*Provided information*:
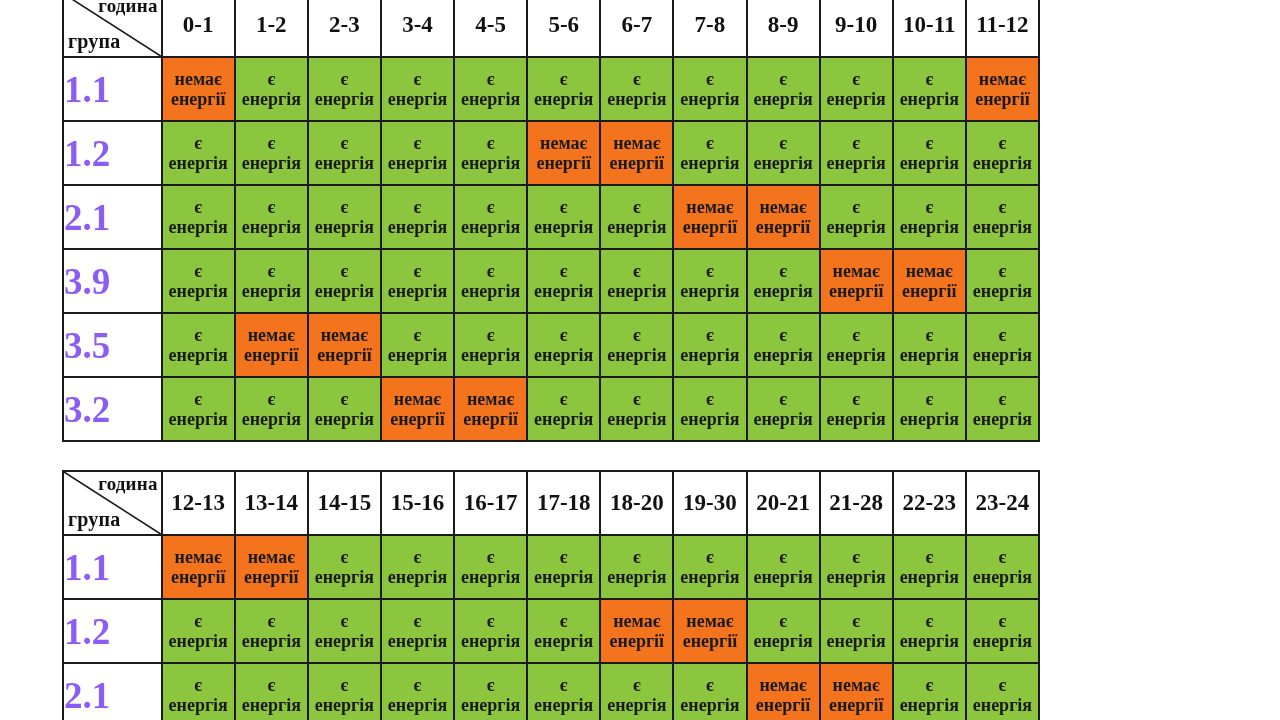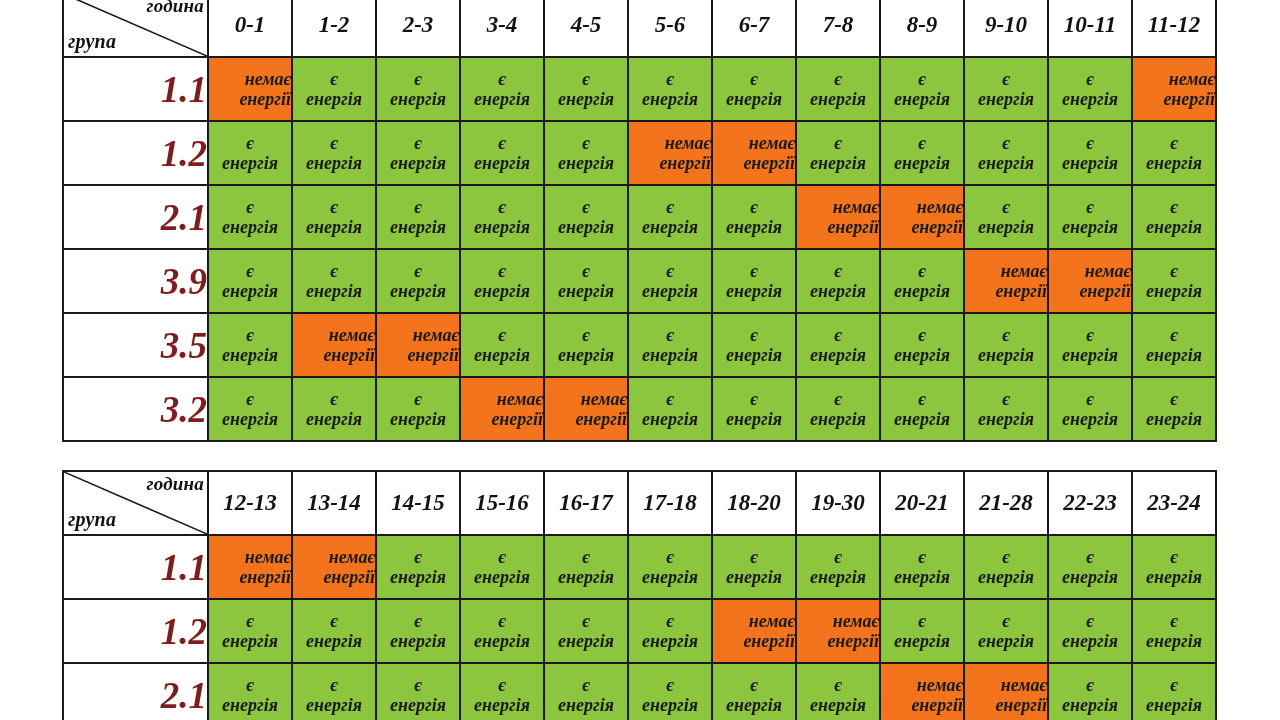"година" .page { font-style: italic -> none; width: 1280px -> 1040px }
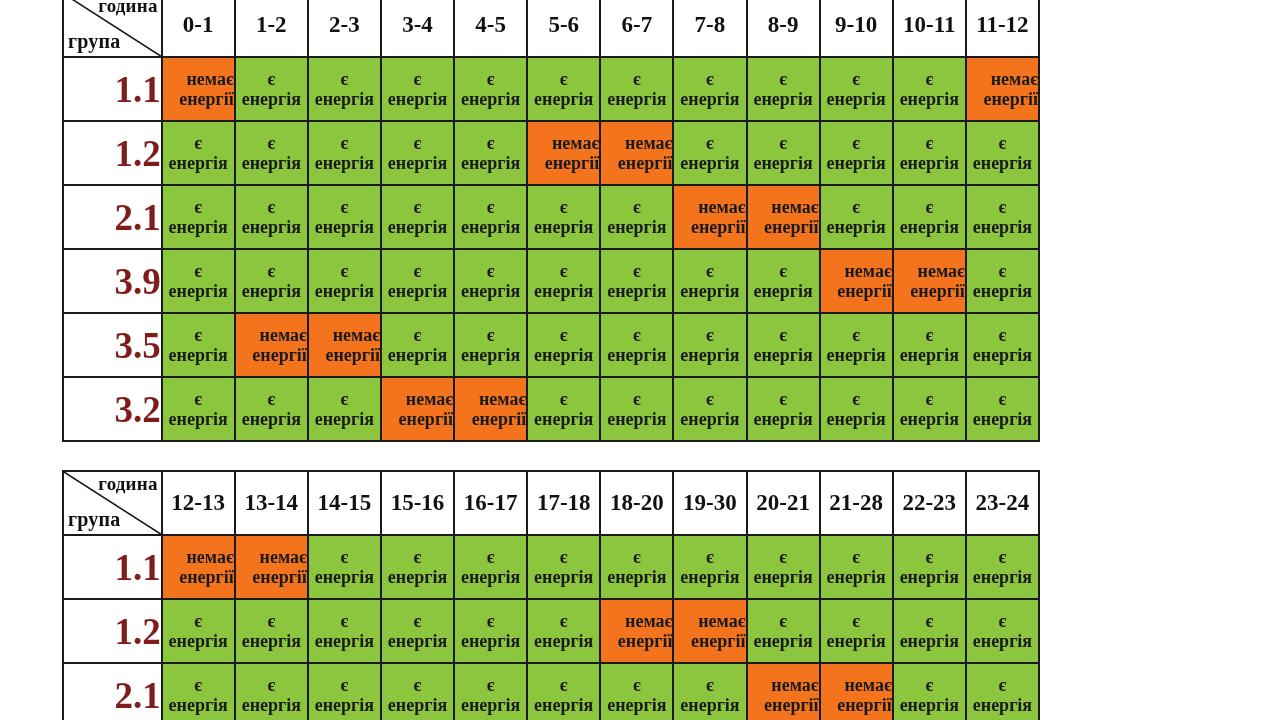"1.1" .group-cell { color: #7f1d1d -> #8b5cf6; text-align: right -> left }
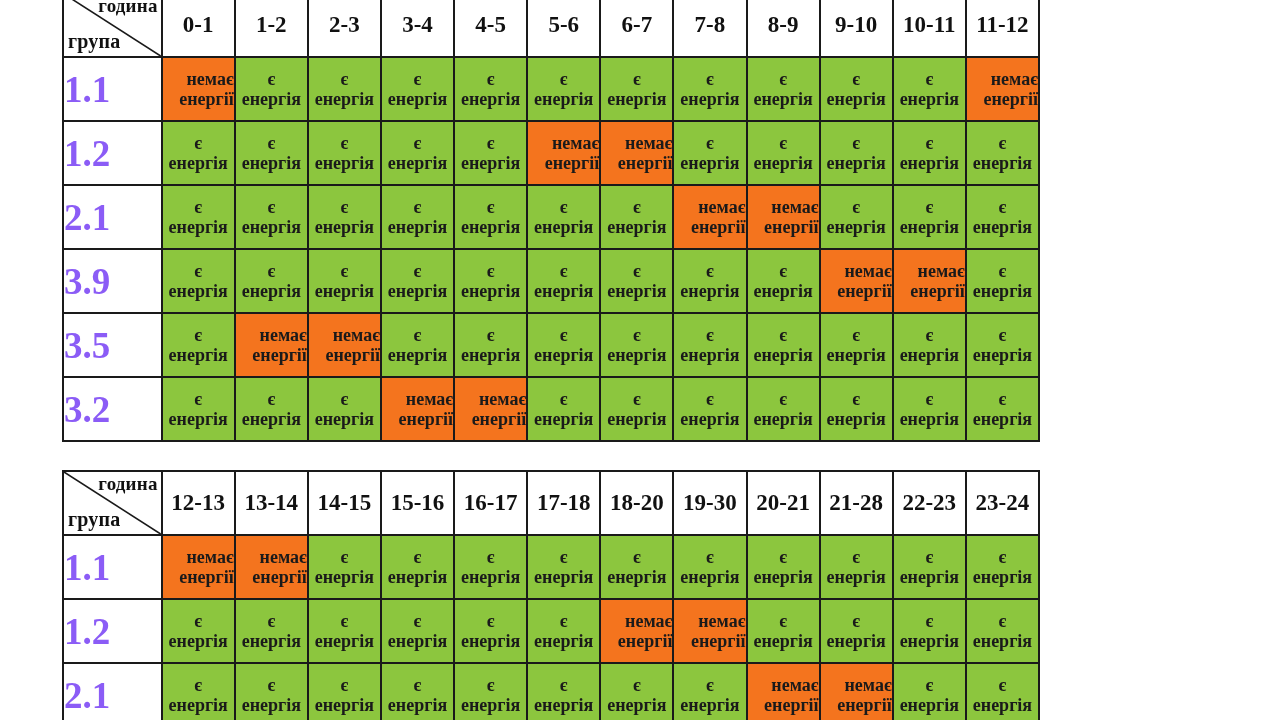"немає" .status.off { text-align: right -> none }
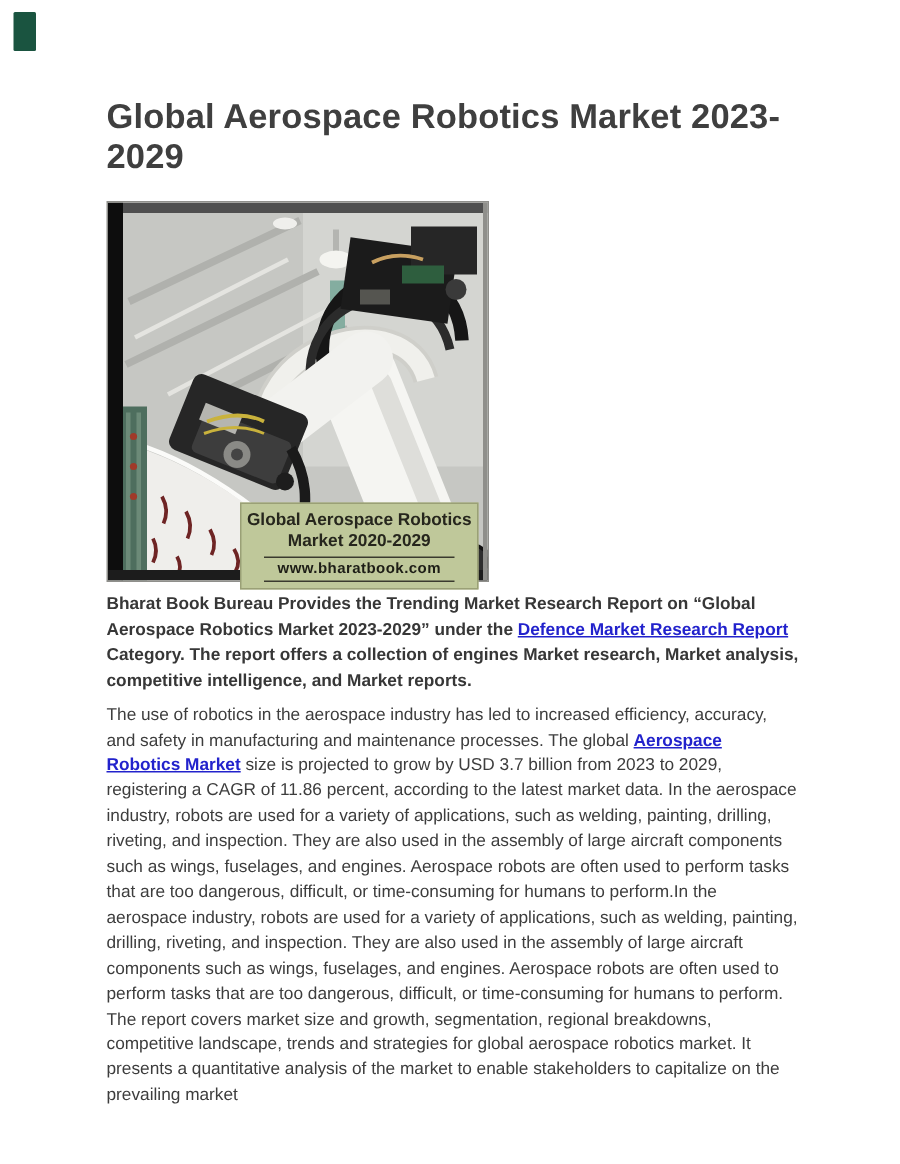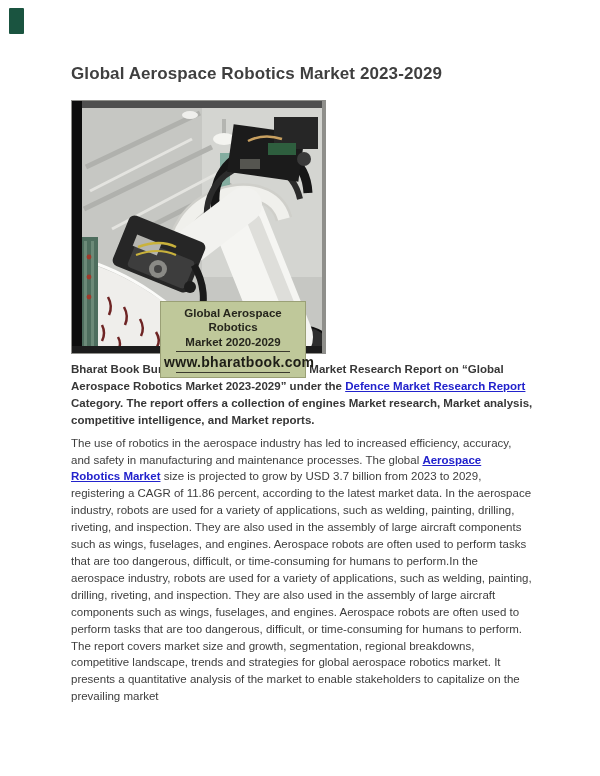"Global Aerospace Robotics Market" h1.doc-title { font-size: 17px -> 23px }
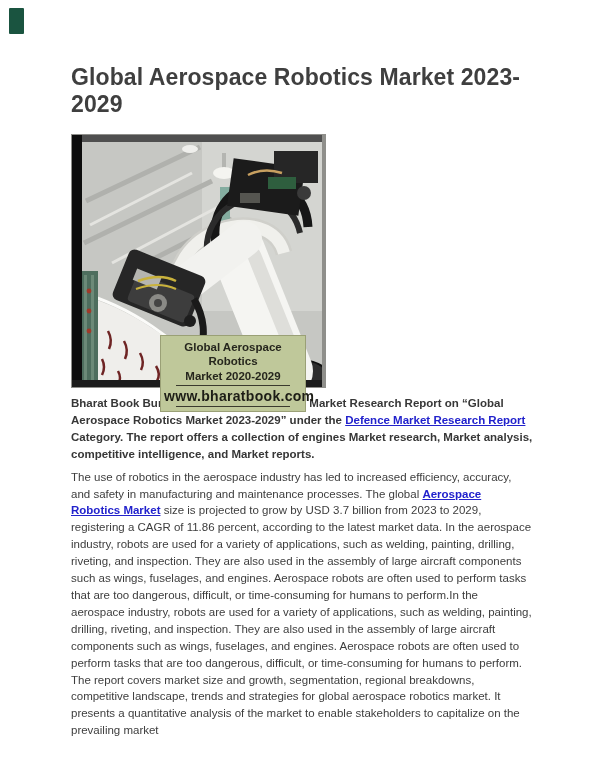"Global Aerospace Robotics" .photo-caption { width: 146px -> 159px }
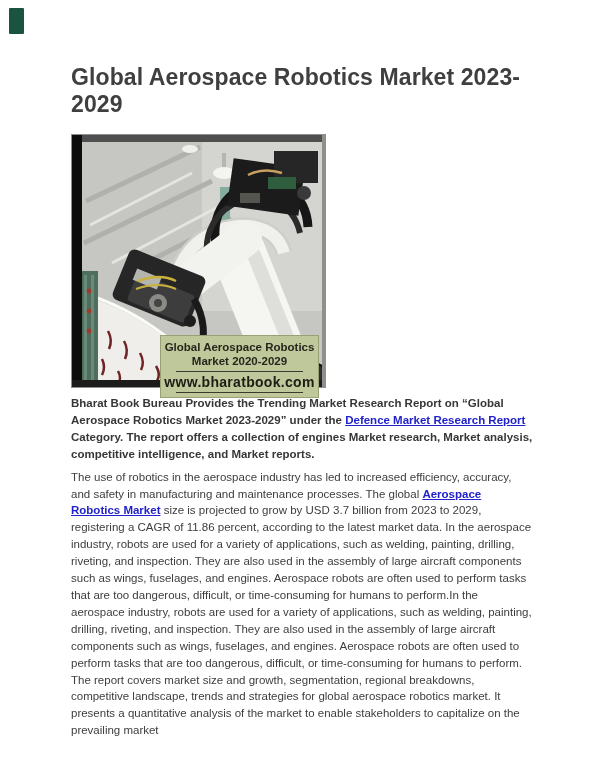"www.bharatbook.com" .cap-url { font-size: 14px -> 10px }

*Exercise directions*:
Output a faithful copy of the data, with each picture left out.

*Task solution*:
"година" .page { font-style: italic -> none; width: 1280px -> 1040px }
"1.1" .group-cell { color: #7f1d1d -> #8b5cf6; text-align: right -> left }
"немає" .status.off { text-align: right -> none }
"Global Aerospace Robotics Market" h1.doc-title { font-size: 17px -> 23px }
"Global Aerospace Robotics" .photo-caption { width: 146px -> 159px }
"www.bharatbook.com" .cap-url { font-size: 14px -> 10px }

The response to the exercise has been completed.